I wish I could translate the diversity social media experience with my work in British literary studies, but it’s not working. I suspect it’s because in that arena I’m totally old school and the arguments I make can’t really be distilled into anything less than a conference paper. It also doesn’t have the same political efficacy as work on diversity in higher education. Those dead writers have been ignored for so long that a few more years won’t matter. The world may be better for my writing on medical discourse and the history of the novel, but it’s doing just fine without it.

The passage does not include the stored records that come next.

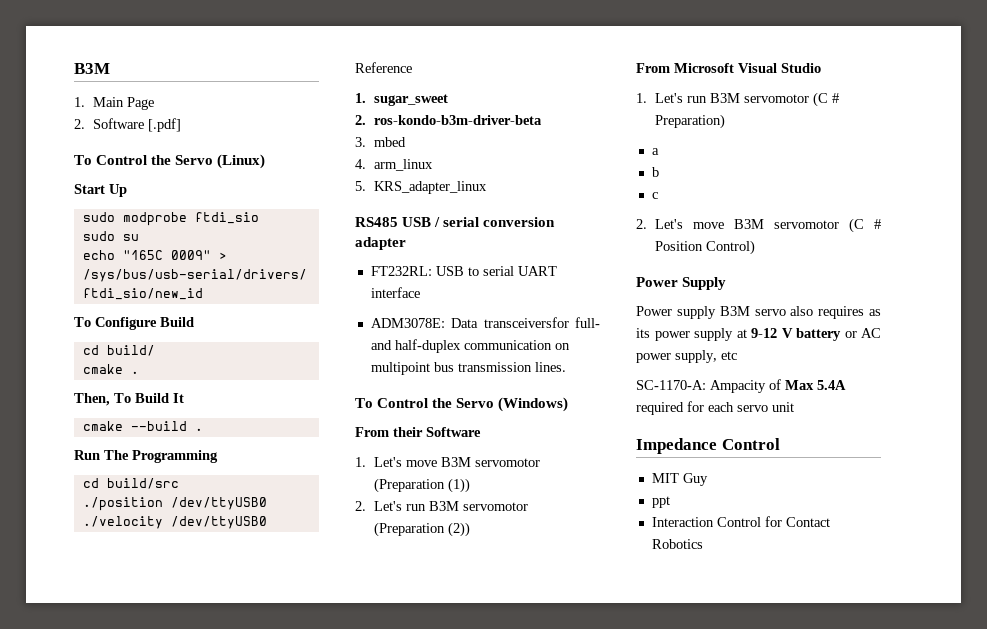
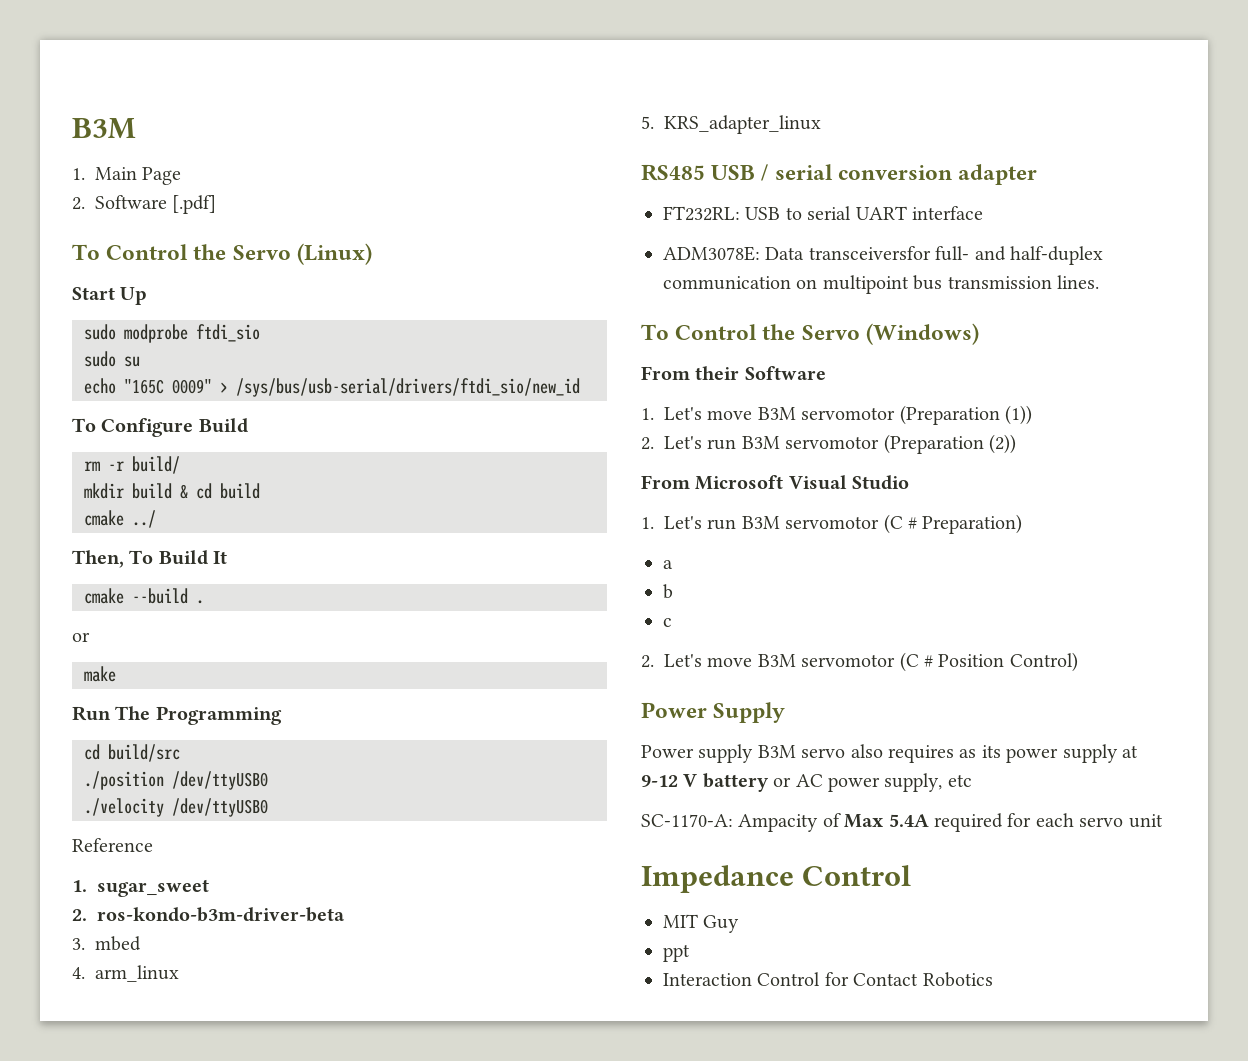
- cd build/
+ rm -r build/
- cmake .
+ mkdir build & cd build
+ cmake ../
  cmake --build .
+ or
+ make

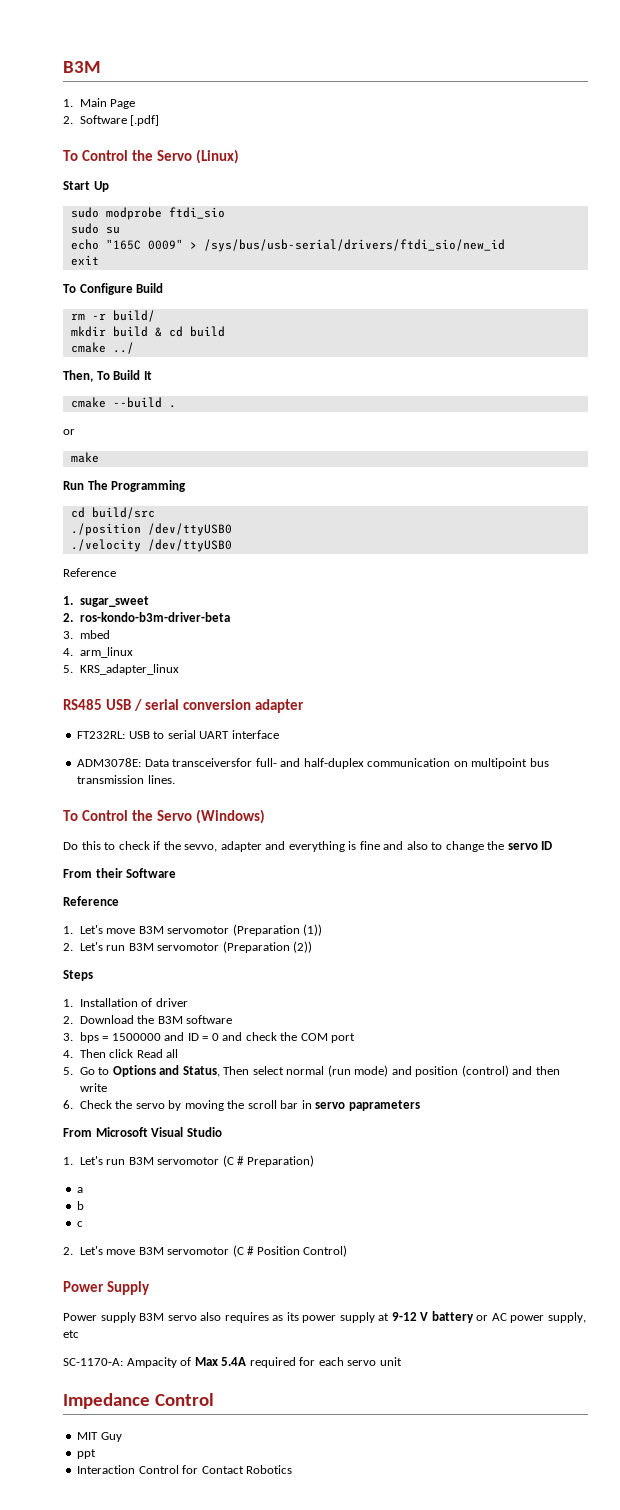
+ exit
+ Do this to check if the sevvo, adapter and everything is fine and also to change the servo ID
  From their Software
+ Reference
+ Steps
+ 1. Installation of driver
+ 2. Download the B3M software
+ 3. bps = 1500000 and ID = 0 and check the COM port
+ 4. Then click Read all
+ 5. Go to Options and Status, Then select normal (run mode) and position (control) and then write
+ 6. Check the servo by moving the scroll bar in servo paprameters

I’m also not in touch with my peers in this field via social media.  I wonder if the fact that my work is not more theoretically oriented limits its audience; a close reading of Valperga will not draw as wide an audience as a careful consideration of Barthes. I wish I could write my book in public like Michelle is doing, and perhaps I will post a chapter or two as I revise this draft.  I’m not sure it will be the best use of my time, especially at this stage. I suspect that my third book, which is rooted in the blog posts about the tensions between mainstream feminists an women of color, will be written in a more public way.

We’ll see.

 

 

* “DemandsofTenure:OneProfessional’sStory fromThreePerspectives”
April L. Few, Fred P. Piercy, and Andrew Stremmel. Feminist Formations. 19 (3) Fall 2007: 47-66.